(Difference listings)
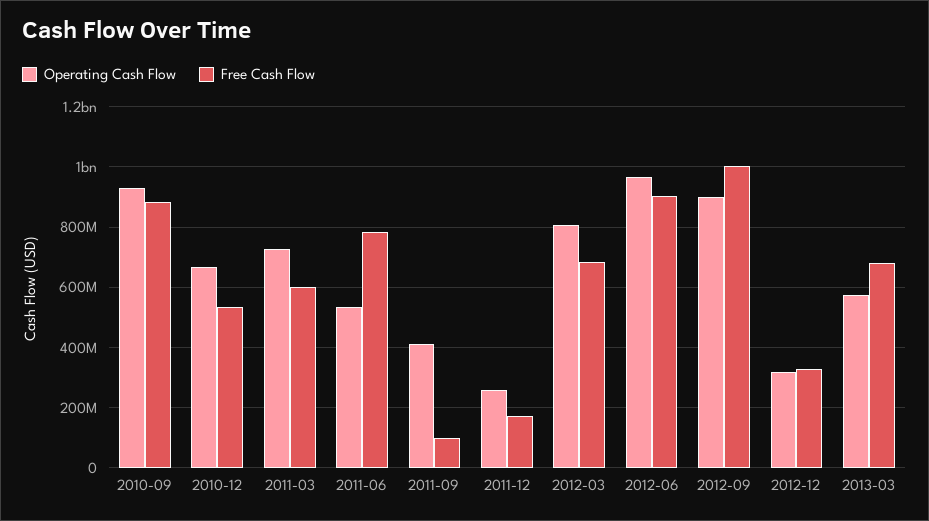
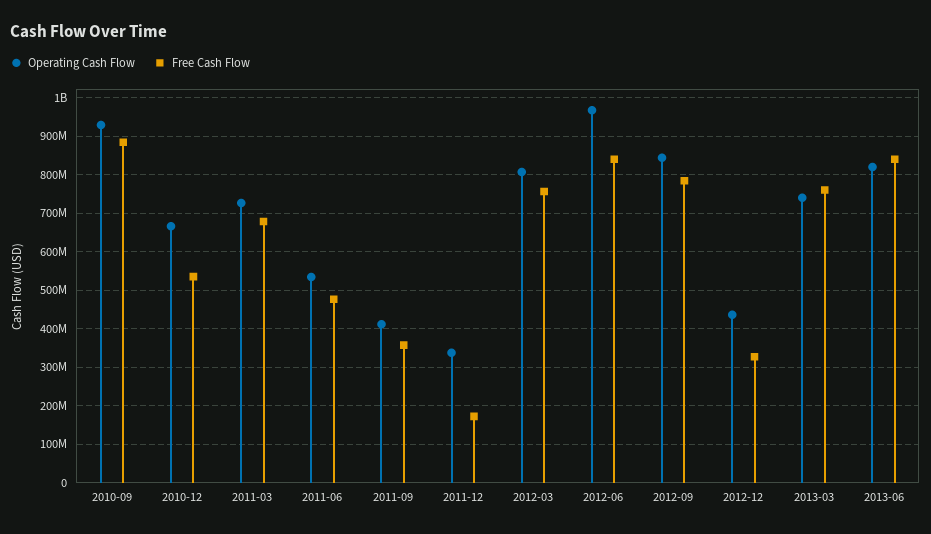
Free Cash Flow, 2011-03: 600000000 -> 680000000
Free Cash Flow, 2011-06: 780000000 -> 480000000
Free Cash Flow, 2011-09: 100000000 -> 360000000
Operating Cash Flow, 2011-12: 260000000 -> 340000000
Free Cash Flow, 2012-03: 680000000 -> 760000000
Free Cash Flow, 2012-06: 900000000 -> 840000000
Operating Cash Flow, 2012-09: 900000000 -> 840000000
Free Cash Flow, 2012-09: 1000000000 -> 780000000
Operating Cash Flow, 2012-12: 320000000 -> 440000000
Operating Cash Flow, 2013-03: 580000000 -> 740000000
Free Cash Flow, 2013-03: 680000000 -> 760000000
Operating Cash Flow, 2013-06: none -> 820000000
Free Cash Flow, 2013-06: none -> 840000000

INSTRUCTIONS TO FOLLOW ::
Each line above with the word "none" must be returned.

ANSWER SPACE ::
Operating Cash Flow, 2013-06: none -> 820000000
Free Cash Flow, 2013-06: none -> 840000000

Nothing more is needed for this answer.